A1114
Title: Feature selection and outcome prediction using kidney pathomic data
Authors: Jarcy Zee - University of Pennsylvania (United States) [presenting]
Qian Liu - Childrens Hospital of Philadelphia (United States)
Jeremy Rubin - University of Pennsylvania (United States)
Fan Fan - Emory University (United States)
Laura Barisoni - Duke University (United States)
Andrew Janowczyk - Emory University (United States)

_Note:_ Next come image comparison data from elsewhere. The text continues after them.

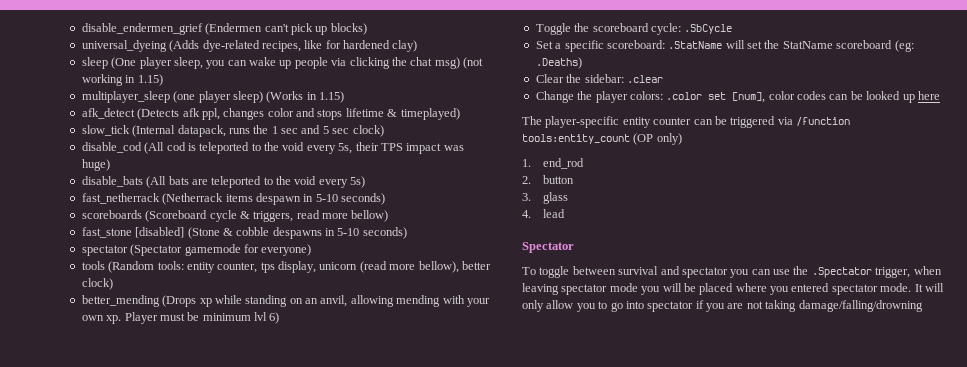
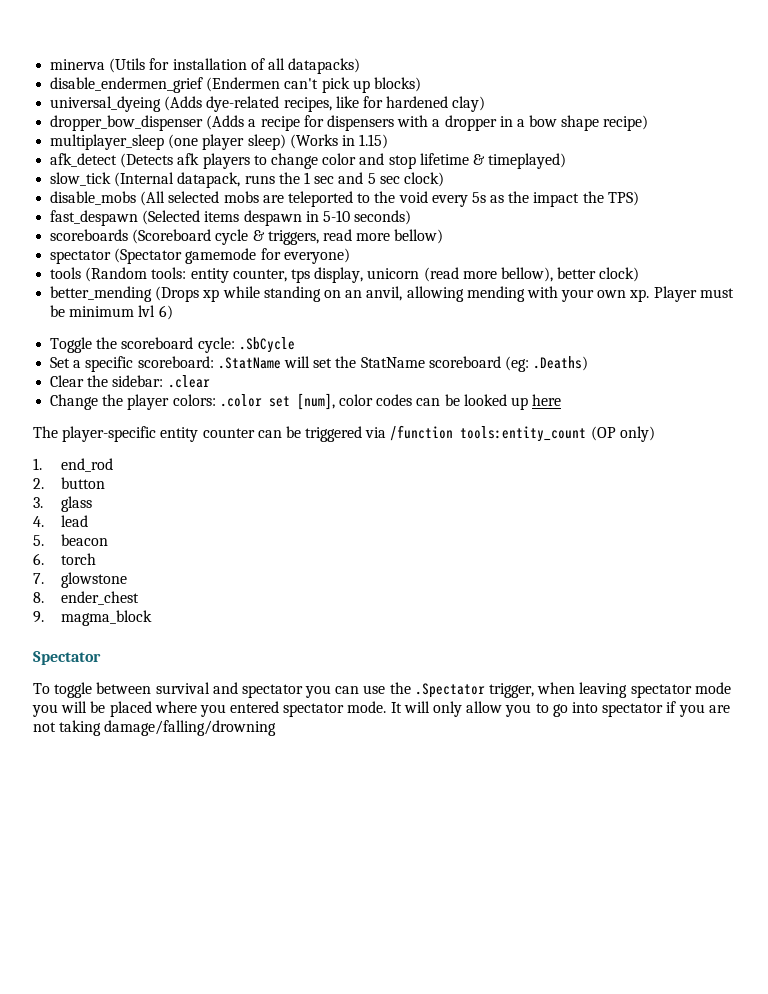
+ minerva (Utils for installation of all datapacks)
- sleep (One player sleep, you can wake up people via clicking the chat msg) (not working in 1.15)
+ dropper_bow_dispenser (Adds a recipe for dispensers with a dropper in a bow shape recipe)
- afk_detect (Detects afk ppl, changes color and stops lifetime & timeplayed)
+ afk_detect (Detects afk players to change color and stop lifetime & timeplayed)
- disable_cod (All cod is teleported to the void every 5s, their TPS impact was huge)
- disable_bats (All bats are teleported to the void every 5s)
- fast_netherrack (Netherrack items despawn in 5-10 seconds)
+ disable_mobs (All selected mobs are teleported to the void every 5s as the impact the TPS)
+ fast_despawn (Selected items despawn in 5-10 seconds)
- fast_stone [disabled] (Stone & cobble despawns in 5-10 seconds)
+ 5. beacon
+ 6. torch
+ 7. glowstone
+ 8. ender_chest
+ 9. magma_block

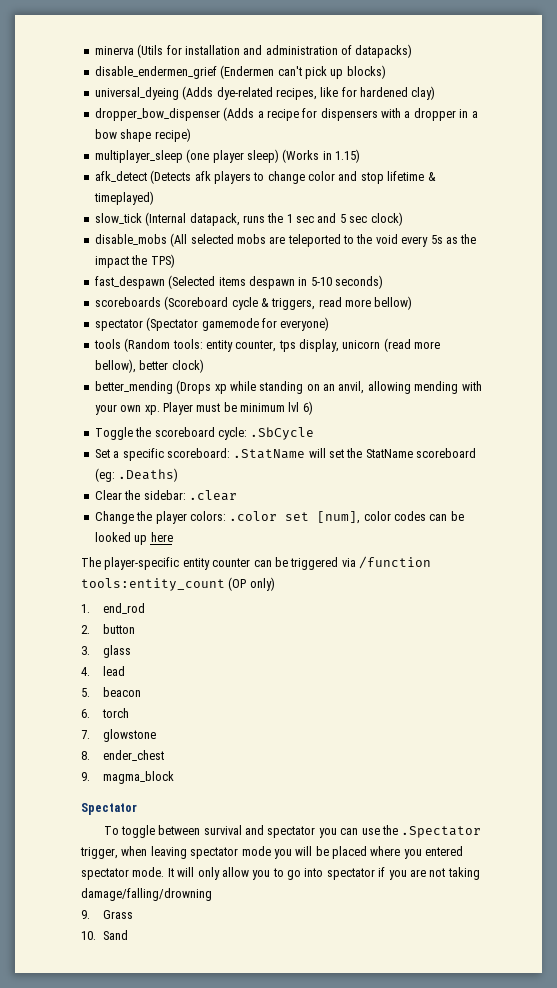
- minerva (Utils for installation of all datapacks)
+ minerva (Utils for installation and administration of datapacks)
+ 9. Grass
+ 10. Sand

Abstract: Kidney biopsy remains the gold standard for diagnosis and aids in prognostication for kidney diseases. Computational pathology leverages deep learning and automated image analysis technologies to quantitatively and comprehensively extract features from histological structures within digital biopsy images. Statistical analyses of the resulting pathomic data are challenged by their high-dimensional, hierarchical, and unbalanced nature. Kidney tubule pathomic data is used from the Nephrotic Syndrome Study Network (NEPTUNE) and Cure Glomerulonephropathy (CureGN) study to identify important morphologic features and predict clinical outcomes among patients with glomerular diseases. Two sets of analyses were conducted: first, tubule-level features were aggregated to the patient level using first- through fourth-order summary statistics, principal component analysis was used to group highly correlated features, minimum redundancy maximum relevance was used to rank feature groups, and a series of ridge regressions was used to select top features and predict survival outcomes; second, a novel CLUstering Structured lasSO (CLUSSO) scalar-on-matrix regression technique was developed and applied, which used cluster analysis to group similar tubules based on feature values and then used structured lasso to select important features and predict kidney function. These approaches allow for the selection of interpretable and clinically relevant pathogenic features to inform prognosis.